Les conséquences de cette décision sont majeures, en particulier sur le droit à indemnisation en cas d’accident médical non fautif.

Nous rappellerons que la loi Kouchner du 4 mars 2002, a instauré, par l’article L. 1142-1 II du code de la santé publique, un droit à l’indemnisation des accidents médicaux non fautifs graves (communément appelés aléas thérapeutiques) au titre de la solidarité nationale. Dès lors que la responsabilité d’un professionnel de santé n’est pas engagée, l’ONIAM (Office National d’Indemnisation des Accidents Médicaux), est chargé d’assurer l’indemnisation des accidents médicaux non fautifs, dès lors qu’ils remplissent des critères de gravité et d’anormalité.

Le préalable à toute indemnisation, est que le dommage soit directement imputable à un acte de soin, et c’est bien à ce stade que la problématique de l’accouchement trouve toute sa résonnance.

Le Conseil d’Etat confirme la mise à l’écart du champ indemnitaire, des accidents non fautifs directement en lien avec l’acte d’accouchement.
Cette exclusion est mal comprise par les victimes qui admettent difficilement qu’il puisse ne s’agir que d’un acte purement naturel alors qu’il est pratiqué dans un établissement de santé, et qu’il donne lieu à nombre d’actes médicaux, tels que l’enregistrement du rythme cardiaque du fœtus, ou la réalisation d’une anesthésie.

La jurisprudence est toutefois solidement établie.

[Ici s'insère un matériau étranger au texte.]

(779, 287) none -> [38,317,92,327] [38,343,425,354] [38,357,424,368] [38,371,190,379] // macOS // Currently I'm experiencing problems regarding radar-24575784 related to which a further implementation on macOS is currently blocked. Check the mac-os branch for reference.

Ainsi pour exemple, le droit à indemnisation a été écarté dans le cas d’un enfant atteint de graves séquelles neurologiques du fait d’une rupture utérine lors d’un accouchement par voie naturelle, et pour laquelle une césarienne avait été pratiquée en urgence. Les juges ont estimé que le premier acte positif médical était la césarienne thérapeutique réalisée après la rupture utérine et non le simple choix de la voie basse. Ils ont rejeté la demande au motif que les dommages étaient en lien avec la rupture utérine, complication de l’accouchement, acte naturel. (CAA Bordeaux 12 janvier 2016 n° 14BX01085).

A ce titre, l’accident n’est pas qualifié d’aléa thérapeutique mais d’aléa de l’accouchement.

L’accouchement spontané par voie basse n’est cependant pas la règle. Nombre d’accouchements nécessitent l’intervention du médecin accoucheur. Une question se pose alors : à quel moment l’acte « naturel » devient acte de soin.

Nous pouvons considérer qu’au cours de l’accouchement, le médecin (ou la sage-femme) ont un rôle de surveillance et d’accompagnement. Dans ce cas de figure, l’accouchement reste un acte naturel.

Ainsi, dans le cas d’un blocage des épaules du nouveau-né, une manœuvre dite de Mac Roberts peut être employée pour faciliter l’extraction. Cette manœuvre étant une manœuvre obstétricale d’accompagnement, elle ne pourrait être considérée comme un acte de soin.

A contrario, dès lors qu’une difficulté empêche une expulsion naturelle et impose l’intervention du médecin dans un rôle actif, l’accouchement devient acte de soin.

A ce titre, l’usage d’instrument tels que forceps ou spatules, ou encore la réalisation d’une césarienne, retirent à l’accouchement son caractère strictement naturel pour le faire rentrer dans le champ des actes de soin.

Paradoxe de l’arrêt rendu par le Conseil d’Etat le 27 juin 2016 : bien que n’étant pas considéré comme un acte médical, le professionnel de santé ayant en charge un accouchement demeure soumis à une obligation d’information complète à l’égard de la parturiente, sur l’ensemble des risques encourus au cours de l’accouchement par voie basse.

En conclusion, si l’accouchement n’est pas un acte de soin, il ne fait pas pour autant du médecin accoucheur un professionnel de santé à part. Ce dernier demeure soumis aux mêmes obligations que tout autre professionnel de santé, en particulier en matière d’information du patient.